Updated by okurz about 2 years ago
- Due date changed from 2022-06-16 to 2022-06-24
https://github.com/os-autoinst/os-autoinst-distri-opensuse/pull/15031 merged. Should be monitored over the next days.
Updated by livdywan about 2 years ago
- https://openqa.opensuse.org/tests/2422503#step/chromium/17
- https://openqa.opensuse.org/tests/2420962#step/chromium/20
Unfortunately it still fails sometimes. In both cases a search is opened instead of chrome://version
which probably means we need the esc key hack afterall - I had removed it because I thought the pre-commit setting would render it irrelevant (no pun intended).
And maybe it's best to also assert the urlbar state... I'm starting to think it's pointless to simplify the test for something I can never reproduce outside of a full schedule run.
Updated by szarate about 2 years ago
maybe simply start directly with the html5test, close, open again in whatever other url?. More over, while I get the thing that we're trying to use systems the way an user would do, why not simply go the automated test way?:
#!perl -w
use strict;
use Log::Log4perl qw(:easy);
use WWW::Mechanize::Chrome;
Log::Log4perl->easy_init($ERROR);
my $mech = WWW::Mechanize::Chrome->new(launch_exe => 'chromium-browser');
$mech->get( 'chrome://version' );
$mech->sleep( 10 );
$mech->get(qq(https://html5test.opensuse.org));
$mech->sleep( 10 );
$mech->get(qq(https://duckduckgo.org));
$mech->sleep( 10 );
$mech->sendkeys( string => "test\r" );
Also keep in mind that you could disable gpu acceleration (just in case?), also keep in mind that the memory might also be trolling you along with the machine's cpu config, so try 4CPU x 4GB for instance on 100 runs or so... because the scenario you're testing, is (at least for me, a bit unrealistic for web browsers, except in kiosk mode)
Updated by okurz about 2 years ago
szarate wrote:
[…] also keep in mind that the memory might also be trolling you along with the machine's cpu config, so try 4CPU x 4GB for instance on 100 runs or so... because the scenario you're testing, is (at least for me, a bit unrealistic for web browsers, except in kiosk mode)

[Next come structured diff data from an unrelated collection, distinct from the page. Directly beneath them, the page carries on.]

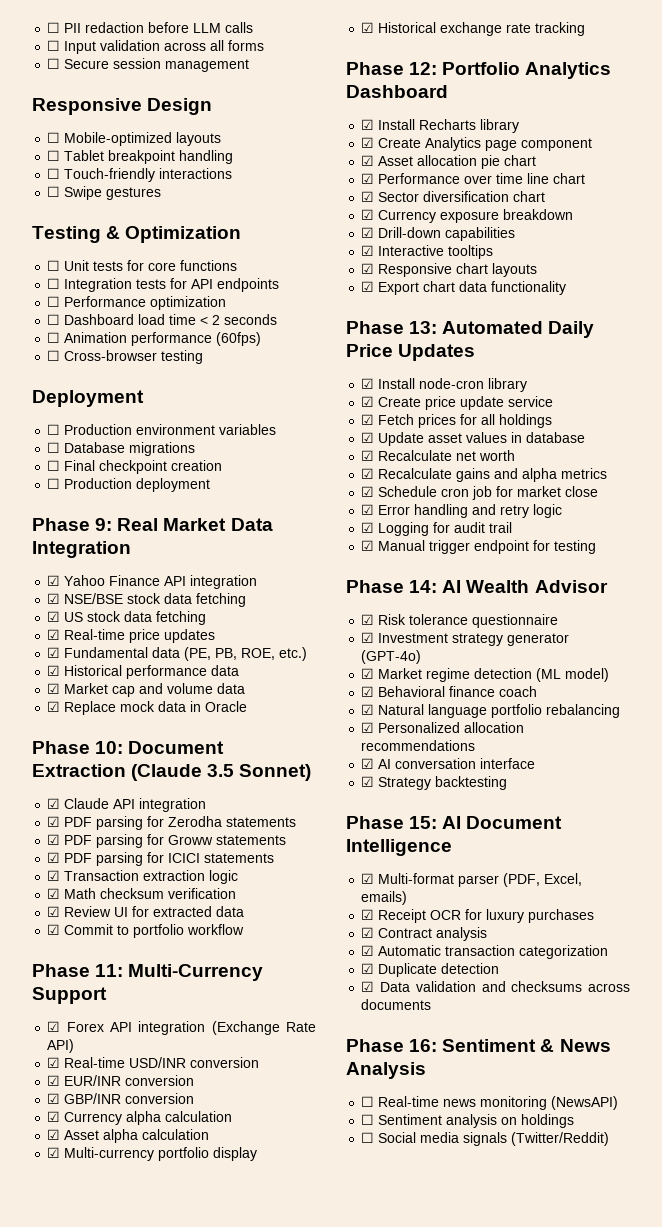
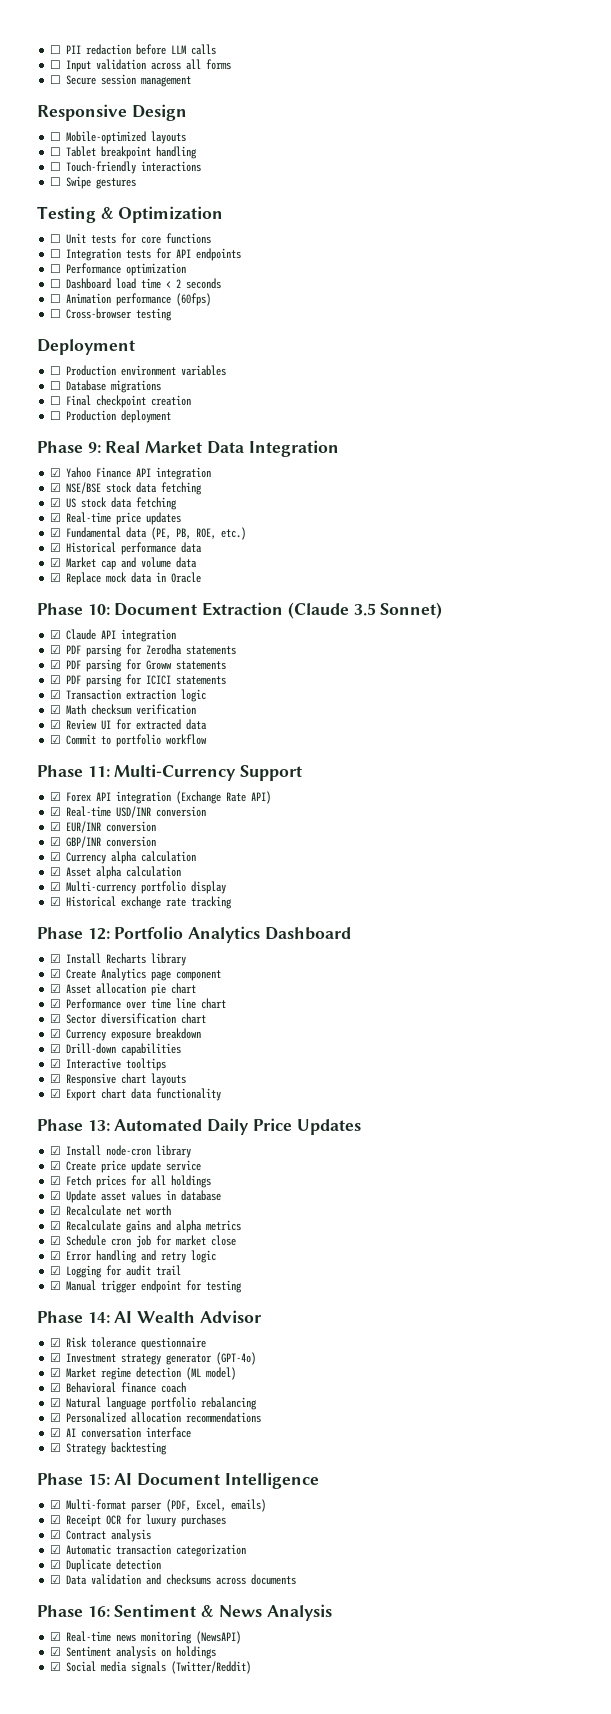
- ☐ Real-time news monitoring (NewsAPI)
+ ☑ Real-time news monitoring (NewsAPI)
- ☐ Sentiment analysis on holdings
+ ☑ Sentiment analysis on holdings
- ☐ Social media signals (Twitter/Reddit)
+ ☑ Social media signals (Twitter/Reddit)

it might also just be many background processes from previous test modules. This could be found out by checking if the error can be reproduced in a test scenario which only boots to desktop and starts chromium
Updated by livdywan about 2 years ago
okurz wrote:
szarate wrote:
[…] also keep in mind that the memory might also be trolling you along with the machine's cpu config, so try 4CPU x 4GB for instance on 100 runs or so... because the scenario you're testing, is (at least for me, a bit unrealistic for web browsers, except in kiosk mode)
it might also just be many background processes from previous test modules. This could be found out by checking if the error can be reproduced in a test scenario which only boots to desktop and starts chromium
It can't. At least I have not seen any failures with that, which is why I got rid of the extra needle assertions.
Updated by okurz about 2 years ago
cdywan wrote:
It can't. At least I have not seen any failures with that, which is why I got rid of the extra needle assertions.
this might just mean not enough jobs in the sample
Updated by livdywan about 2 years ago
- Status changed from In Progress to Feedback
cdywan wrote:
- https://openqa.opensuse.org/tests/2422503#step/chromium/17
- https://openqa.opensuse.org/tests/2420962#step/chromium/20
Unfortunately it still fails sometimes. In both cases a search is opened instead of
chrome://version
which probably means we need the esc key hack afterall - I had removed it because I thought the pre-commit setting would render it irrelevant (no pun intended).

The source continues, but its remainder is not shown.